- _EXERCISE GOAL_
Every record should be restated exactly, with no images included.

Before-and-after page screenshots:
- - - - - - -
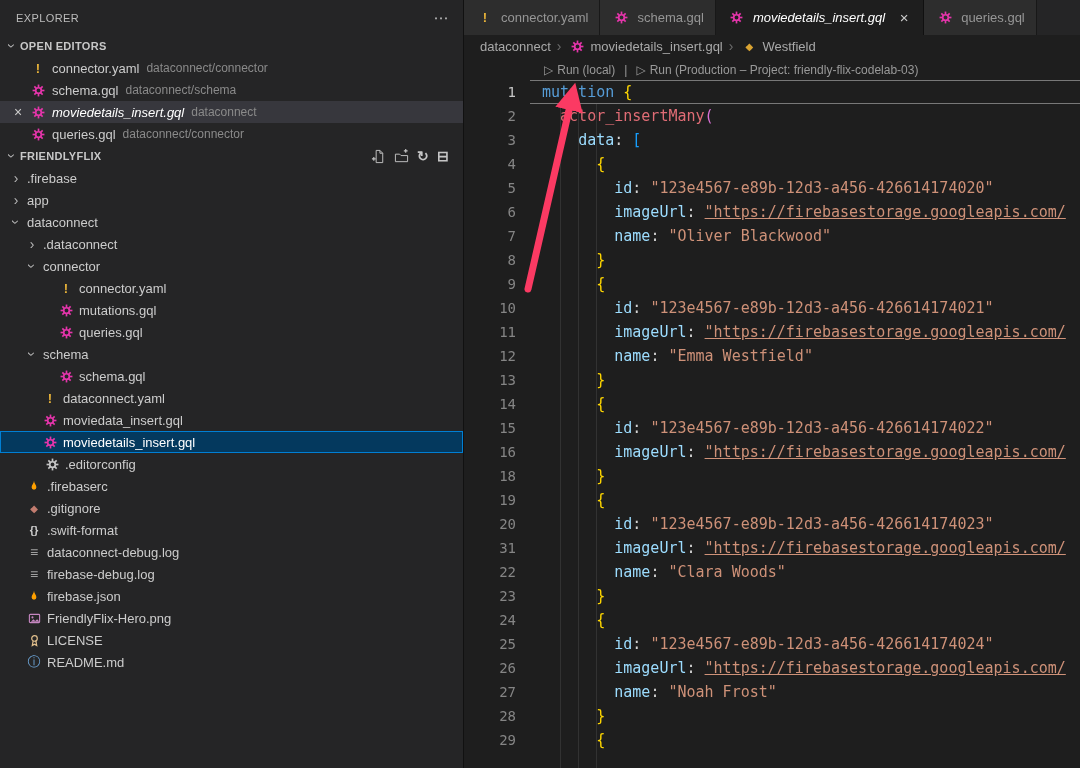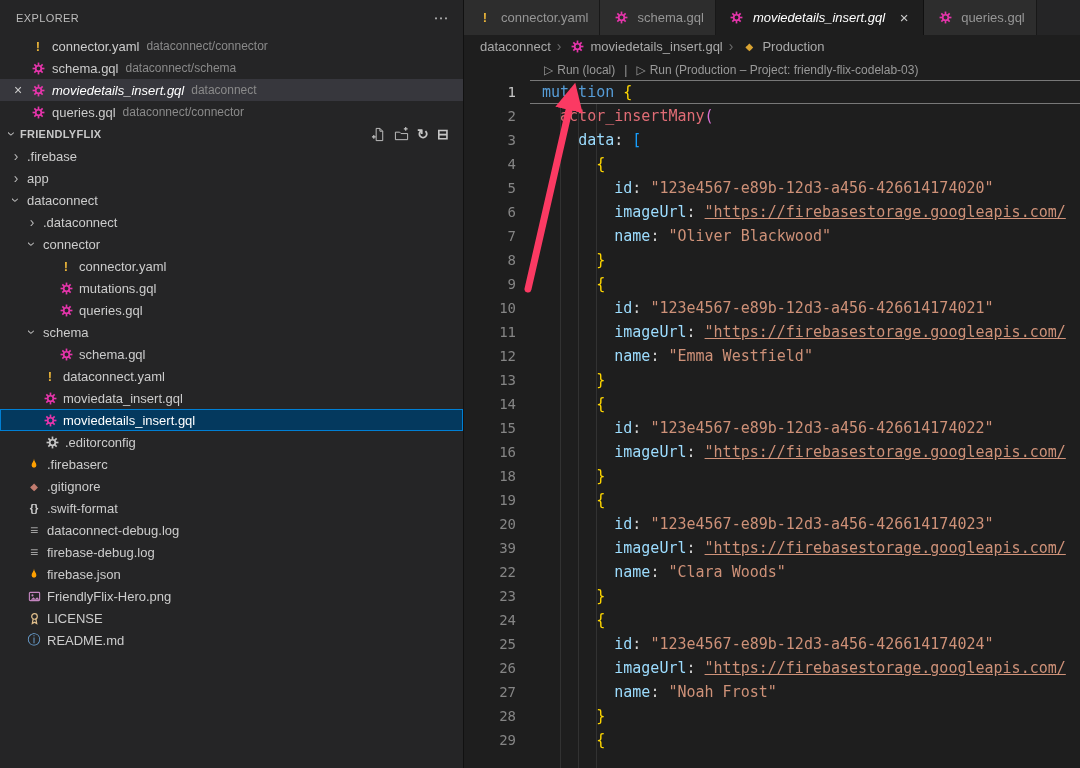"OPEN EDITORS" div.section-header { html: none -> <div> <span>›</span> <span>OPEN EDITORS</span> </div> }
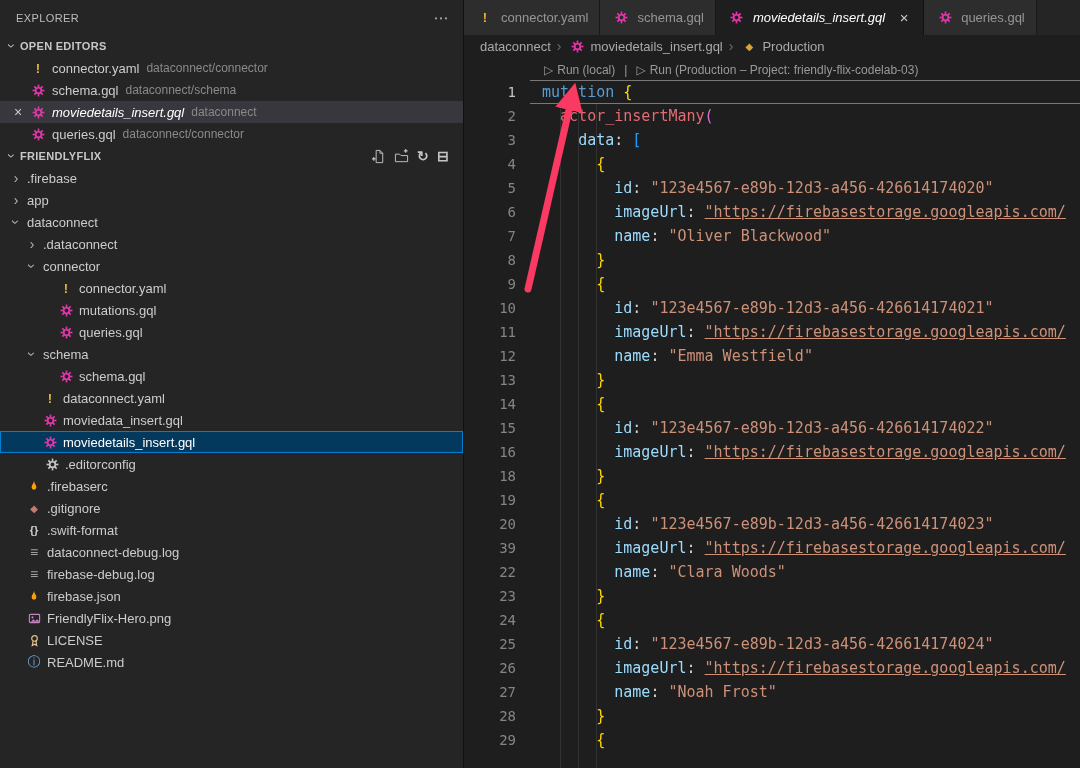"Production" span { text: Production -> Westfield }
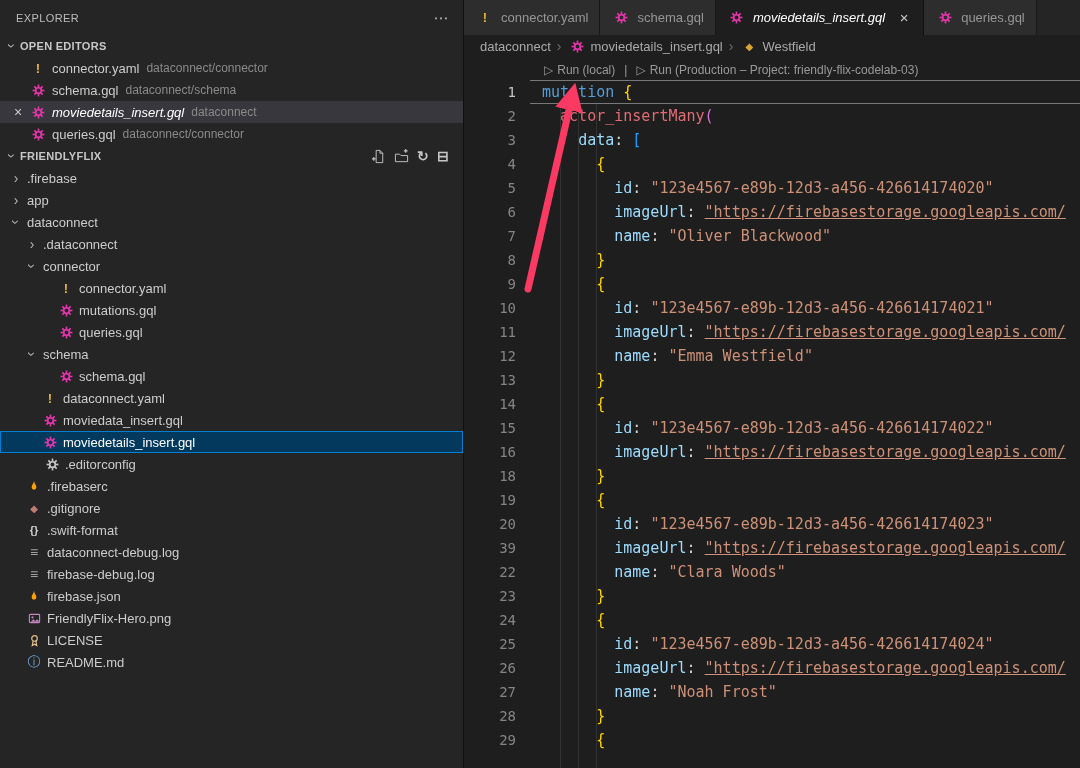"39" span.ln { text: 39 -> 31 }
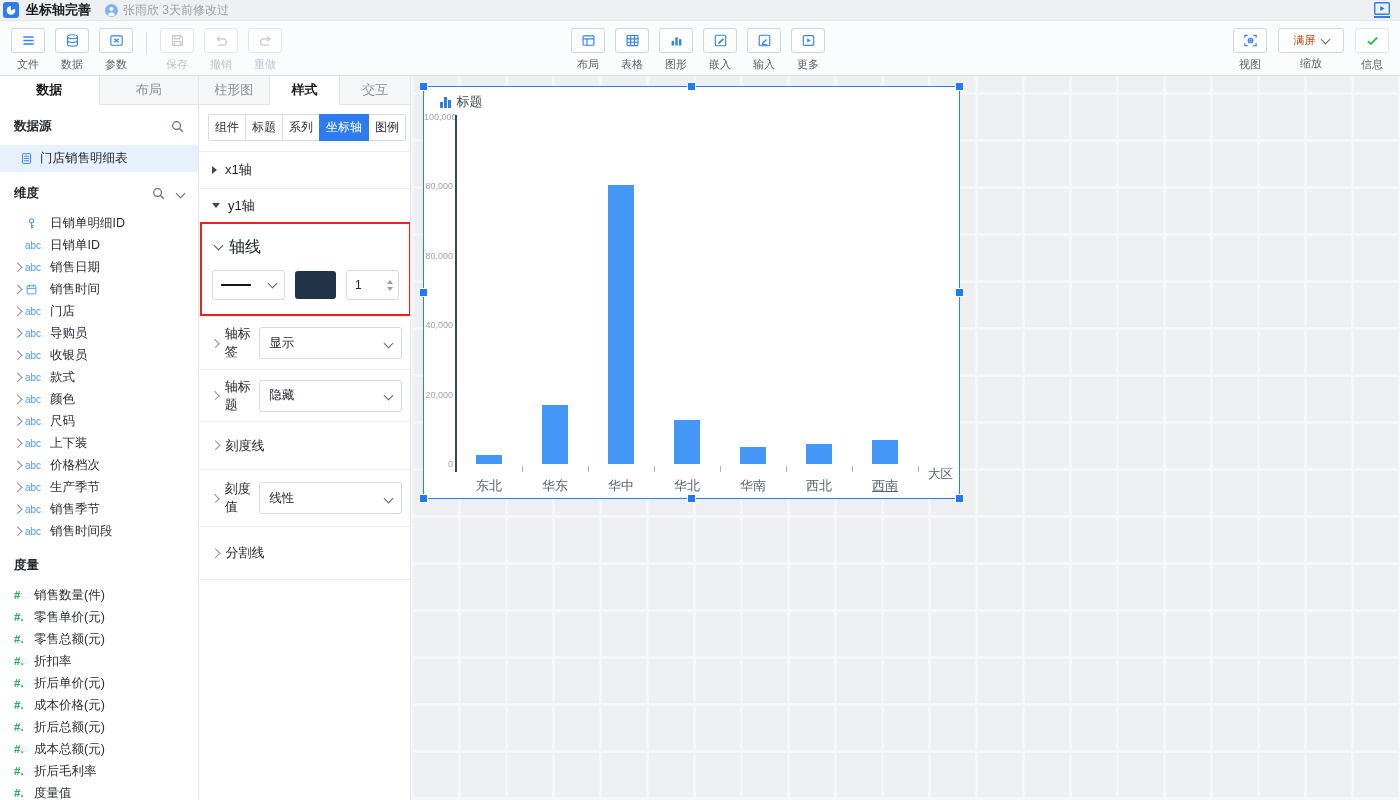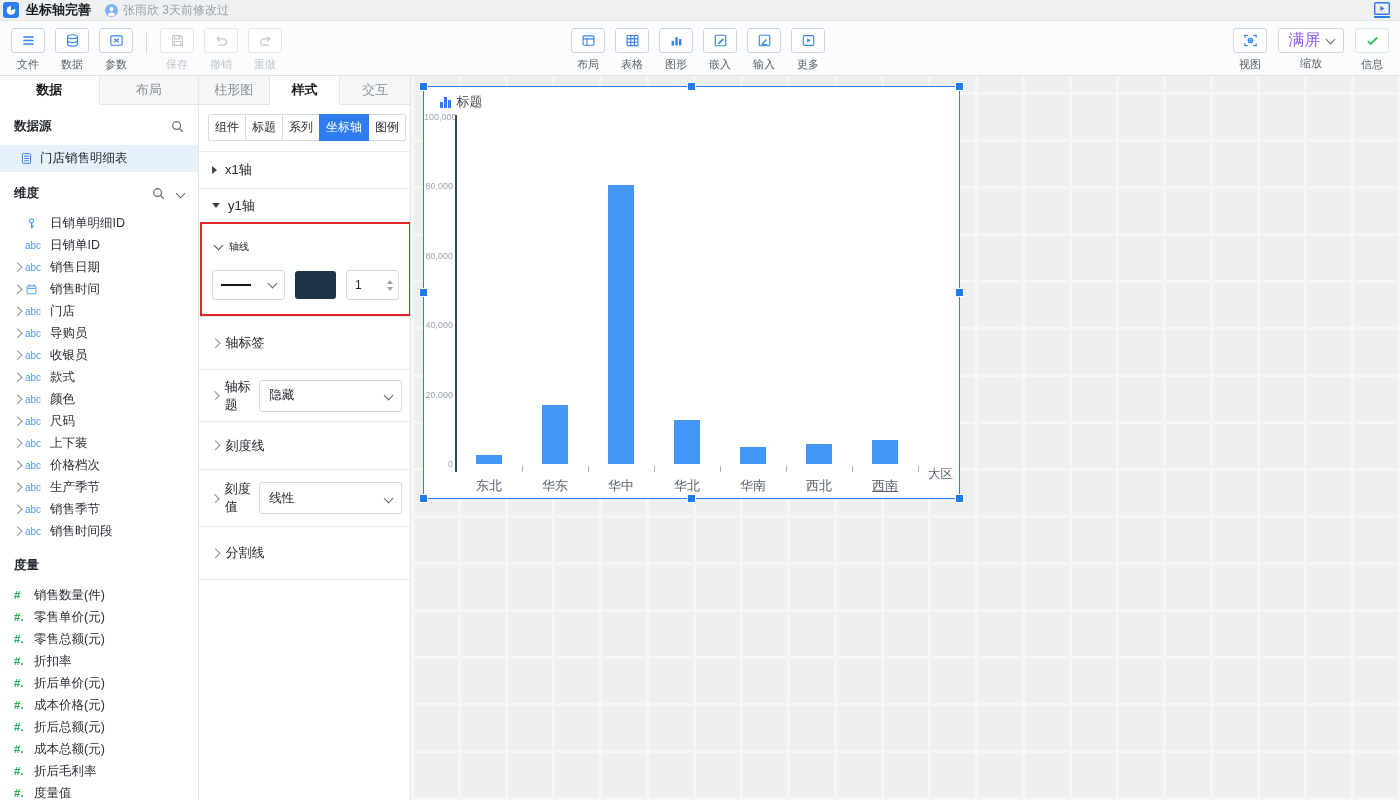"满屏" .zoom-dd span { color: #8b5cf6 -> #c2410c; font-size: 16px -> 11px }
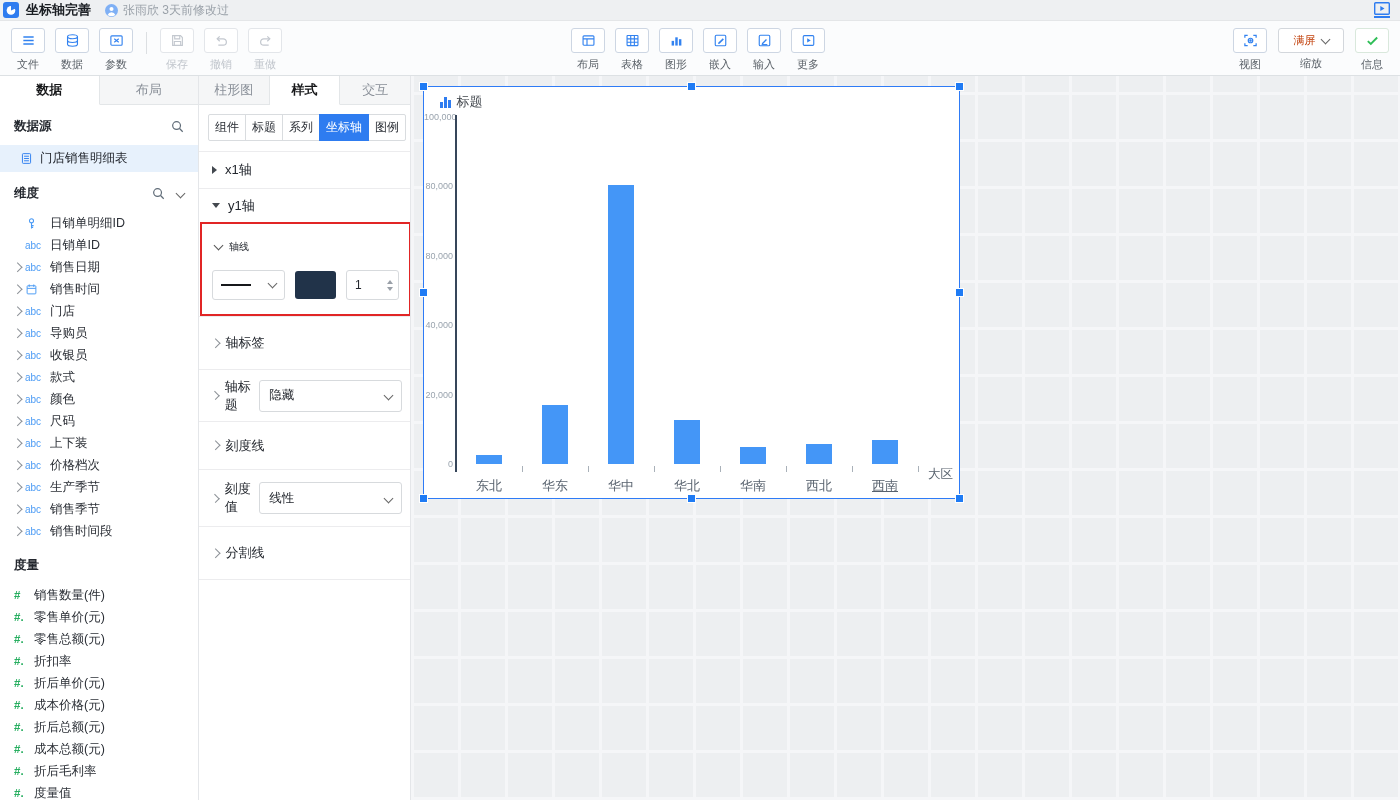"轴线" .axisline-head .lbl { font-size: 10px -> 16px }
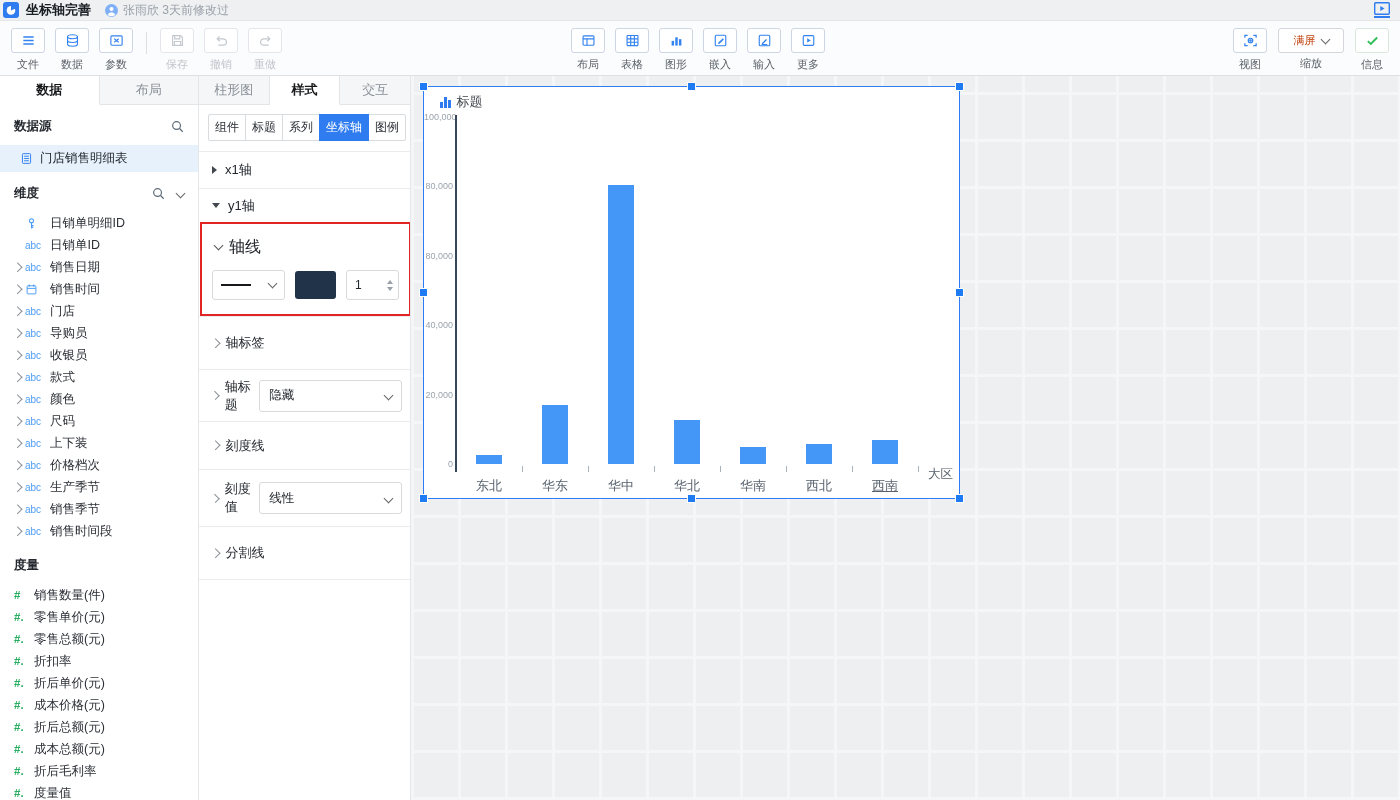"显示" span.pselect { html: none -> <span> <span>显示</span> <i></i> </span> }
- - - - - - -
- _ANSWER AREA_
"OPEN EDITORS" div.section-header { html: none -> <div> <span>›</span> <span>OPEN EDITORS</span> </div> }
"Production" span { text: Production -> Westfield }
"39" span.ln { text: 39 -> 31 }
"满屏" .zoom-dd span { color: #8b5cf6 -> #c2410c; font-size: 16px -> 11px }
"轴线" .axisline-head .lbl { font-size: 10px -> 16px }
"显示" span.pselect { html: none -> <span> <span>显示</span> <i></i> </span> }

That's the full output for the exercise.